I controlli della polizia per la prevenzione e il contrasto dei furti di cavi in rame da cabine elettriche e beni culturali proseguono senza sosta, grazie all’efficace lavoro di prevenzione e intervento dei poliziotti impegnati nella sicurezza urbana e nella tutela del patrimonio culturale. Recentemente, un intervento tempestivo dei poliziotti del commissariato di pubblica sicurezza “San Cristoforo” ha scongiurato danni e disagi al Castello Ursino, un importante sito storico e culturale della città, evitando così un atto di vandalismo che avrebbe potuto compromettere la conservazione dei beni culturali.
Durante un’attività di controllo del territorio e sorveglianza dei beni culturali, gli agenti hanno sorpreso un 28enne catanese, con precedenti penali per reati simili legati al furto di cavi in rame e alla violazione di beni culturali, all’interno del fossato del Castello Ursino, in piazza Federico II di Svevia. L’uomo era intento ad asportare scatole di derivazione con i relativi cavi elettrici in rame di pertinenza del bene culturale, un atto di vandalismo che avrebbe potuto causare gravi danni alla struttura storica e compromettere la sicurezza elettrica.
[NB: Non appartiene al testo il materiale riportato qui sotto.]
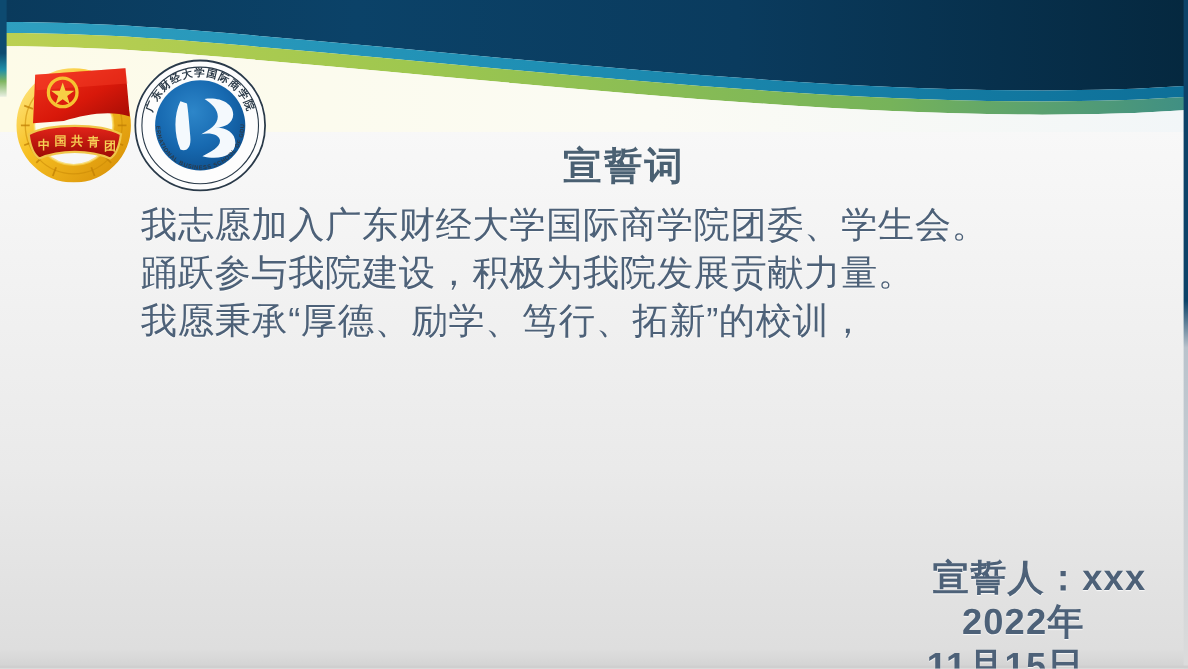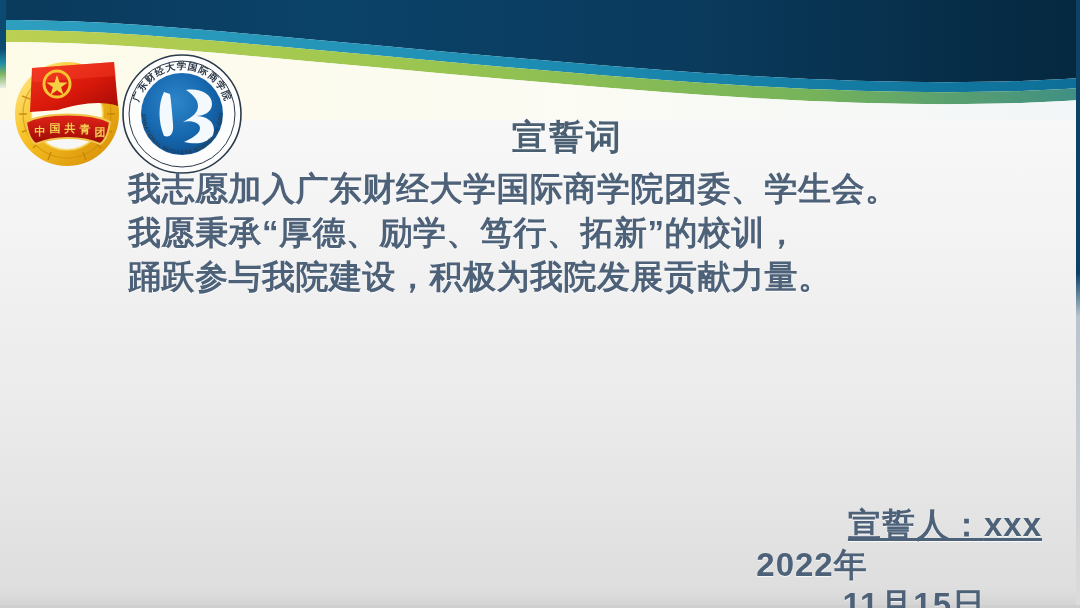"宣誓词" .oath { top: 113px -> 128px }
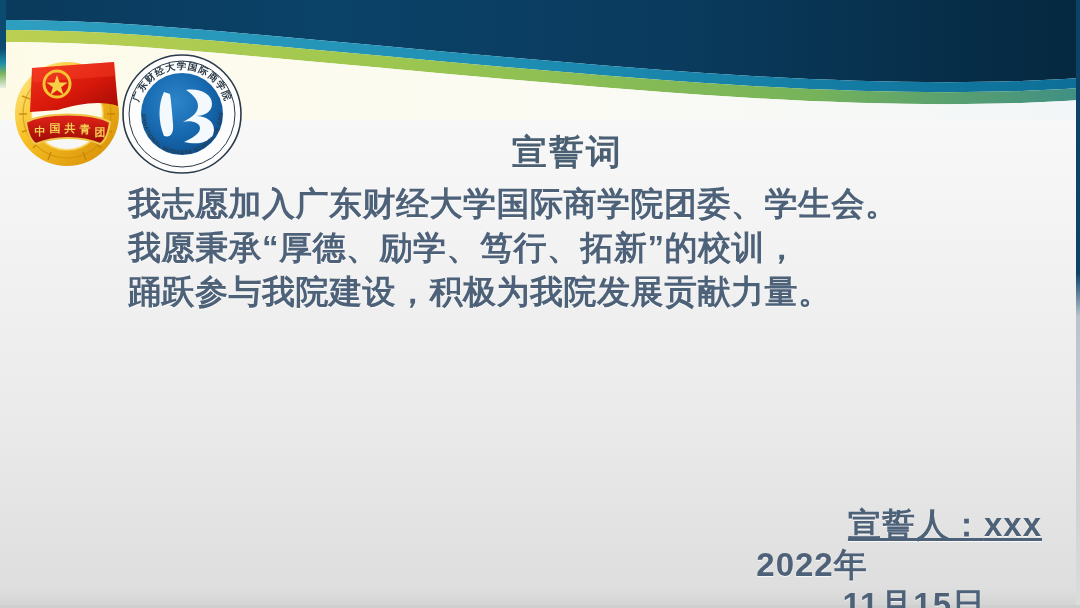"我志愿加入广东财经大学国际商学院团委、学生会。" .oath-line { font-weight: 700 -> 400 }
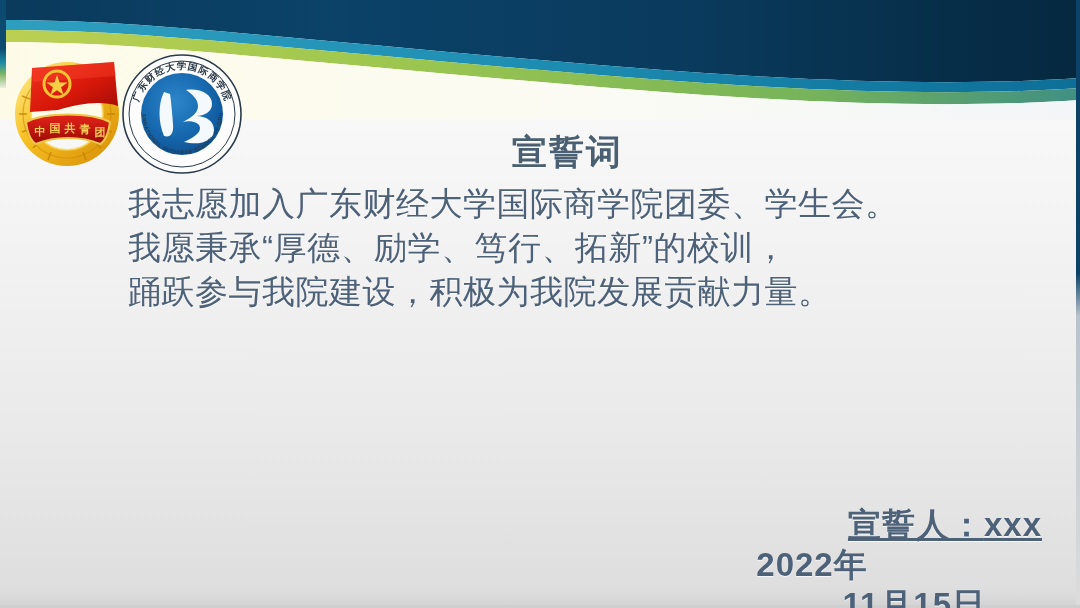"我愿秉承“厚德、励学、笃行、拓新”的校训，" li.oath-line { order: before "踊跃参与我院建设，积极为我院发展贡献力量。" -> after "踊跃参与我院建设，积极为我院发展贡献力量。" }
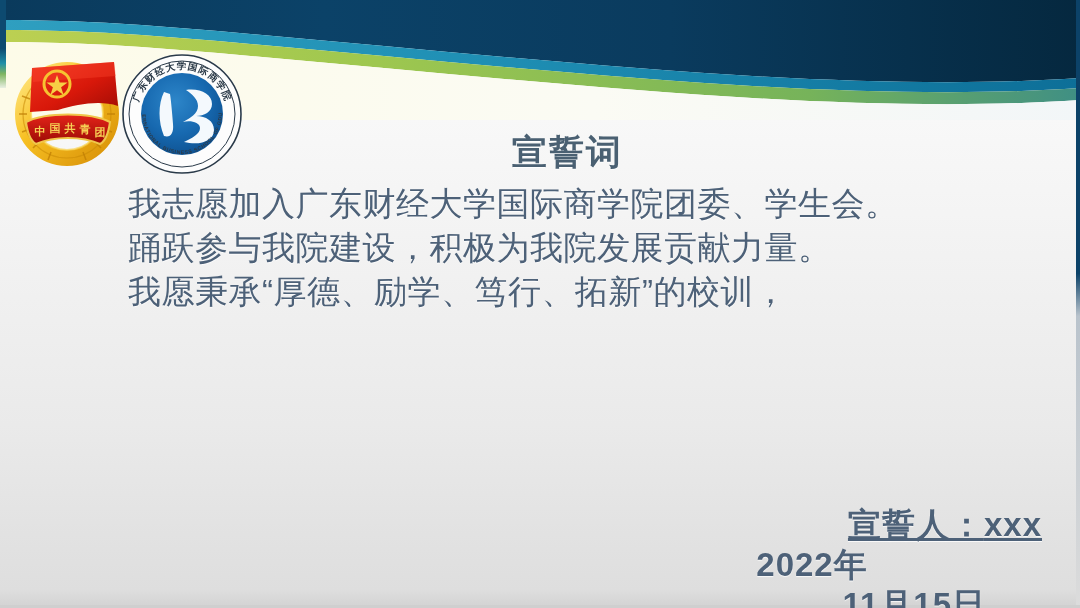"宣誓人：xxx" .sig-name { text-decoration: underline -> none }
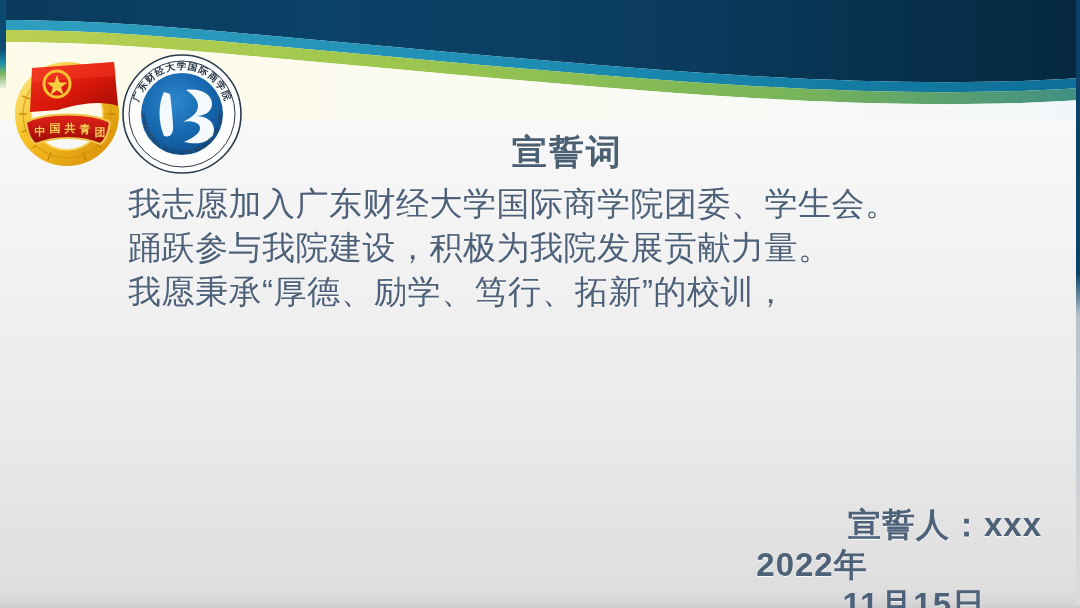"2022年" .sig-year { text-align: center -> none }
Il 28enne è stato bloccato senza che potesse cagionare danni e disagi alla struttura, grazie all’efficienza della polizia nel contrastare i furti di cavi in rame e la tutela dei beni culturali, azioni che rientrano nella strategia di prevenzione del crimine e protezione del patrimonio culturale. Gli accertamenti effettuati in commissariato hanno rivelato che l’uomo era stato sottoposto alla misura degli arresti domiciliari solo pochi giorni prima, ma aveva violato gli obblighi di stay order, configurando così un reato di evasione e violazione degli arresti domiciliari.
Di conseguenza, è stato denunciato non solo per tentato furto aggravato, ma anche per evasione e violazione degli arresti domiciliari, reati che dimostrano la necessità di una vigilanza costante e di un’immediata risposta da parte delle forze dell’ordine per la sicurezza dei beni culturali e la prevenzione del crimine organizzato. Dopo essere stato informato, il pm di turno presso il Tribunale di Catania ha disposto la sua reclusione agli arresti domiciliari nella sua abitazione, in attesa di essere giudicato per i reati commessi, in un ulteriore passo verso la tutela della sicurezza pubblica e la protezione del patrimonio culturale.